Hidden in the shadows

Current and former undocumented immigrants share their stories


Photo by April Alvarado

The mother of Félix Ramírez works a convenience stand. She has since returned to Mexico after her son was deported.

Story by April Alvarado, special contributor

There’s nothing more heartbreaking than seeing your family being taken away from you and knowing that maybe you won’t see them in years or maybe never.

Silvia Alvarado was just 21 years old when she left her family in 1990 to come to America and be with her husband.

“The crossing process wasn’t bad. I took a 22 hour bus ride to the Juarez border with tons of strangers,“ Alvarado said. “Then I got in the front seat of a trailer truck. I hid under the glove compartment, and apparently no one saw me. After that I reached Dallas and met with my husband, he then took me to Kansas.”

Some people are more fortunate than others. Alvarado is lucky enough to have become a United States citizen not too long ago, but her sister, Angelica Valle, is still an illegal immigrant.

“I crossed the border in 1990 and came to live with my husband also,” Valle said. “I haven’t seen my parents since then and that makes me regret my decisions. I regret not turning myself in and being able to be with my parents and brothers and sisters.”

If they turn themselves in, then they’ll receive a punishment. They’ll have to write a apology for doing so and then the ICE [Immigration & Customs Enforcement] will decide whether to forgive them, but forgiveness is not a certainty.

“I’m scared of turning myself in till this day,” Valle said. “The punishment isn’t what scares me, it’s who I’m leaving for a year or so. I have a grandson who lives with me and he calls me ‘Angel’ because I’m his angel,” Valle said. “I don’t know what he or I would do if I was gone for a year, that’s something that keeps me up at night sometimes.”

They (an immigrant) can go back to their country but they cannot come back once they are there. Once an immigrant does cross back to their country they can ask for an apology, which is asking for forgiveness to immigration, but realistically, an immigrant will receive a punishment of 3 to 10 years, also known as the Three- and Ten-Year Bars. However, an immigrant’s son or daughter that is a U.S. citizen can ask for a residence for their parent.

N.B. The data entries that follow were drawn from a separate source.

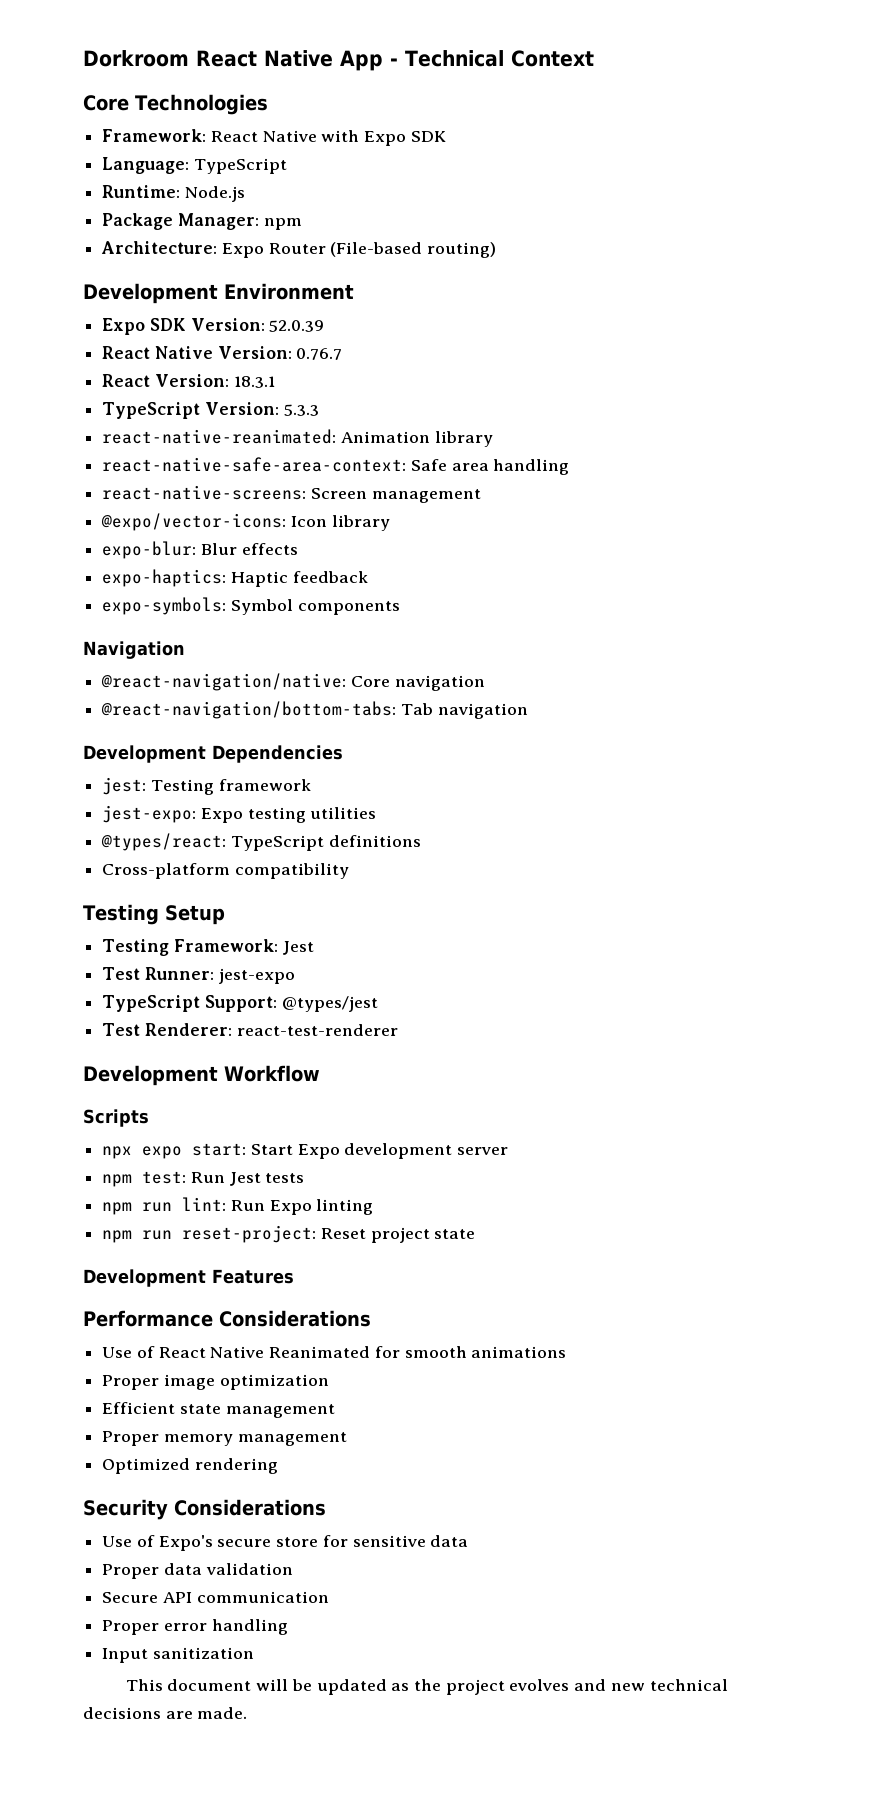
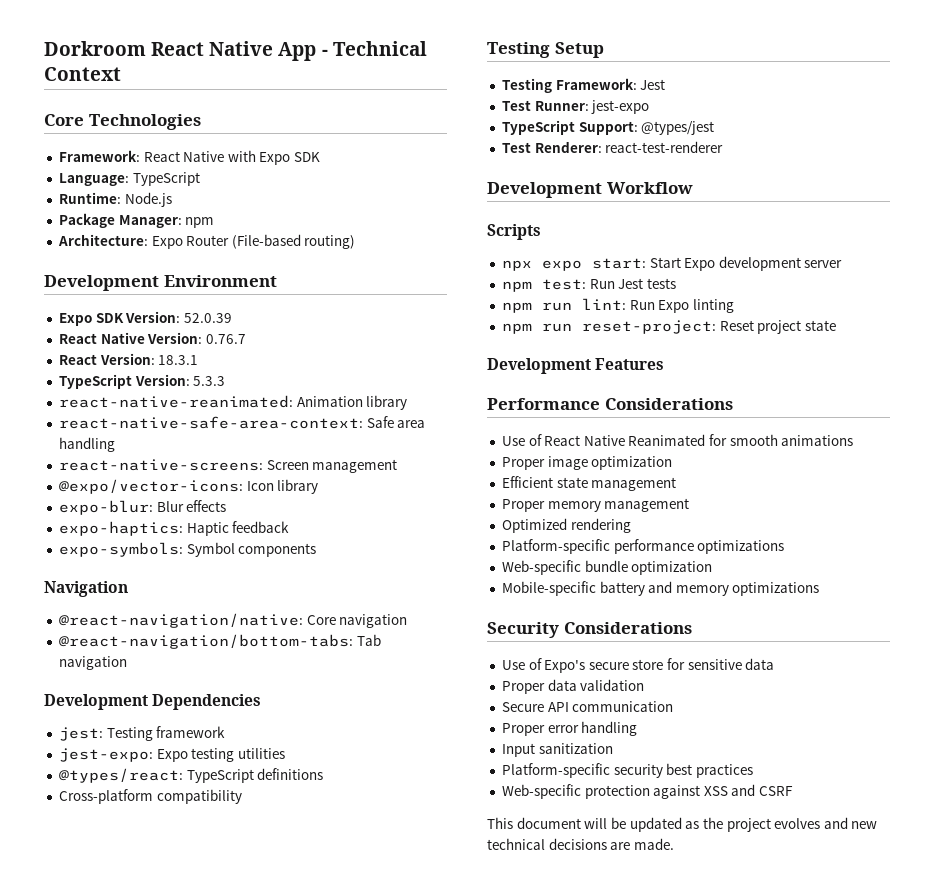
+ Platform-specific performance optimizations
+ Web-specific bundle optimization
+ Mobile-specific battery and memory optimizations
+ Platform-specific security best practices
+ Web-specific protection against XSS and CSRF

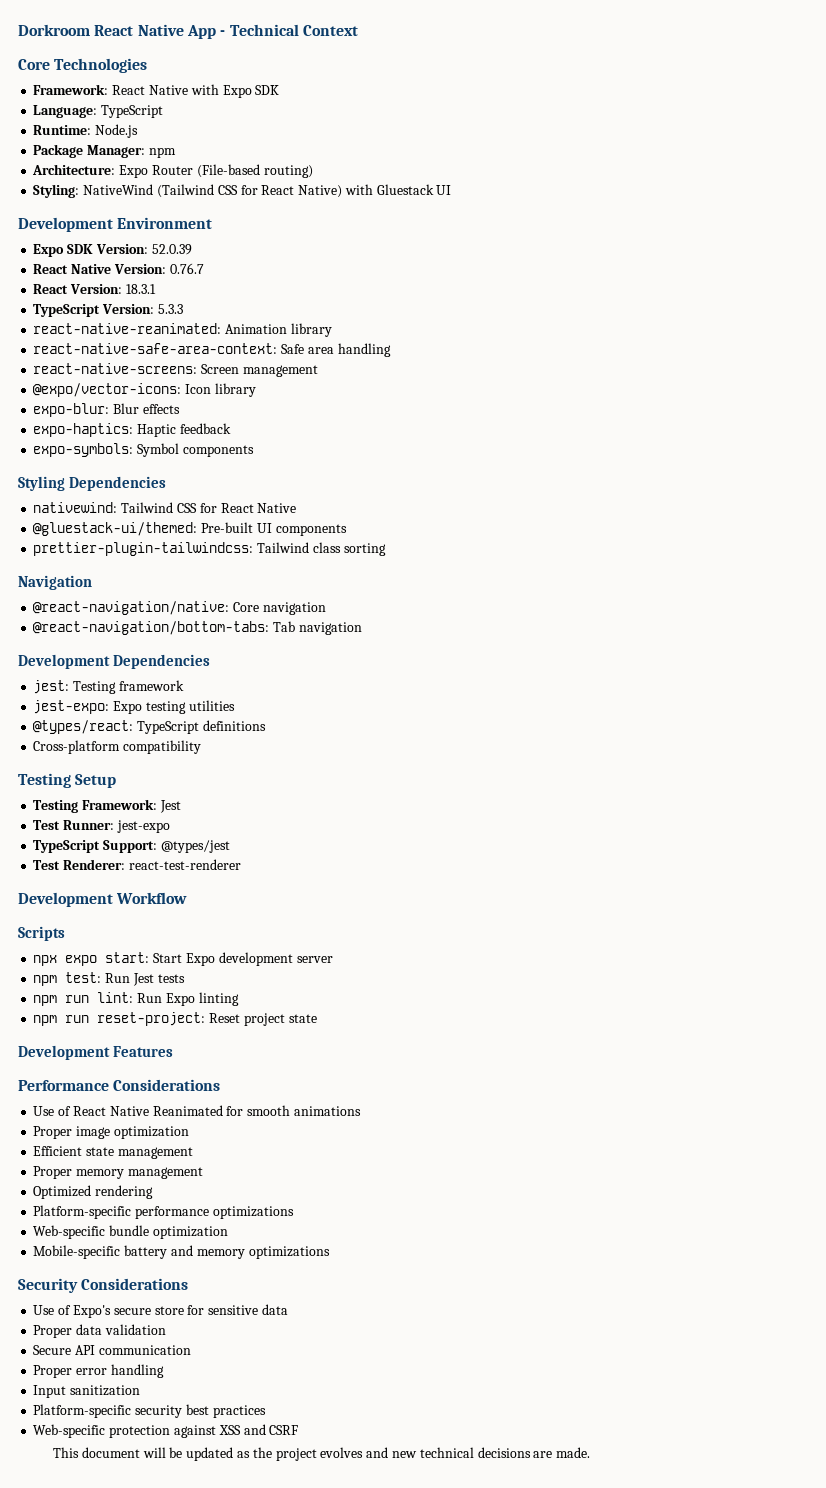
+ Styling: NativeWind (Tailwind CSS for React Native) with Gluestack UI
+ Styling Dependencies
+ nativewind: Tailwind CSS for React Native
+ @gluestack-ui/themed: Pre-built UI components
+ prettier-plugin-tailwindcss: Tailwind class sorting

In Valle’s case, her son can ask for a residence for her.

“There’s nothing more scary than finding out that the ICE are in your town and are searching for people. If they ever find you then you won’t have to be in Mexico for a year, but you have to pretty much stay there,” Valle said. “It’s not that hard to find out when the immigration is in Texarkana because all the Mexicans talk and know each other, so the news spreads fast and everyone is hiding in their house for one to two days or until you hear they’re actually gone. I’ve actually hid in my house for a week because it was that bad. The immigration were everywhere in Texarkana, and so many people were thrown out of their homes and had to cross the border and walk from there.”

In some cases, immigrants who have been deported do not return. Hipolito Oro, 52, was deported by the ICE in 2001 and hasn’t gone back to the U.S. since then.

“The cause of my deportation was my wife,” Oro said. “A couple days before my deportation, I caught her cheating on me, so naturally I got mad and screamed at her. I didn’t lay a finger on her, but she said otherwise to the police. The police came to my house and took me to jail until the ICE came for me.”

After the ICE takes an immigrant across the border, they don’t care if the person has no home, no money or is missing a leg or arm; they only care if they cross and don’t come back. Oro was lucky enough to have money with him, so he went back to his hometown and began a tortilla business. Others have different circumstances.

“I was deported twice from the U.S.,” immigrant Félix Ramírez said. “The first time I was deported it was because I was selling illegal substances, and my punishment was staying in Mexico for 10 years. The second time I was deported was because I tried crossing before finishing my punishment. After the ICE crossed me, I had to walk back to Guanajuato because at the time I didn’t have my family’s approval nor did I have money to get a bus ticket.”

For every illegal immigrant, fear is ever-present when stepping out of their house.

“Fear is something I always have when I step out of my house,” Valle said. “I always treat my family as if this was the last day I’ll ever get to see them.”